To do ▸
Needed from the data below: every line from the one with "Used 245 35zr19 - used, pilot: 24 -> 23" up to and including the one with "payment method: bank transfer -> Visa", repeated exactly and with nothing else.

Detected change data:
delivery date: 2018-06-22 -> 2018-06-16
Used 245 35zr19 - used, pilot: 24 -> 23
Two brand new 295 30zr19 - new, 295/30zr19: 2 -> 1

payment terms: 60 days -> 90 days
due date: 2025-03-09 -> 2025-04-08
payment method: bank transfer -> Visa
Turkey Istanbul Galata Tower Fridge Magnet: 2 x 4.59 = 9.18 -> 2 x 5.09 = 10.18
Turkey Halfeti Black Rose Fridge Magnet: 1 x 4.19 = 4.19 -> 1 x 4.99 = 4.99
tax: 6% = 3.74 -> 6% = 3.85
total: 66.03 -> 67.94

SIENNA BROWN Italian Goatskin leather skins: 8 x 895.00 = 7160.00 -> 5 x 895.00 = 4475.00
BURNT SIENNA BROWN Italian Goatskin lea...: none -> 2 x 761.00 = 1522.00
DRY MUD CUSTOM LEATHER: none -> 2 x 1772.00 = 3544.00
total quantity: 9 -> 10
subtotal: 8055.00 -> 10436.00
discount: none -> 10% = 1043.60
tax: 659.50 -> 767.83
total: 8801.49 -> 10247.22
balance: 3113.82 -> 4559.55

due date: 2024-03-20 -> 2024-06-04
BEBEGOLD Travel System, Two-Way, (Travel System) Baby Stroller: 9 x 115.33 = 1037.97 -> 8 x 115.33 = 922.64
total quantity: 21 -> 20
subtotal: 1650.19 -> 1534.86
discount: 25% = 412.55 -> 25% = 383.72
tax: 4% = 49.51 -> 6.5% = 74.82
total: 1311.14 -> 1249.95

Exercise result ▸
Used 245 35zr19 - used, pilot: 24 -> 23
Two brand new 295 30zr19 - new, 295/30zr19: 2 -> 1

payment terms: 60 days -> 90 days
due date: 2025-03-09 -> 2025-04-08
payment method: bank transfer -> Visa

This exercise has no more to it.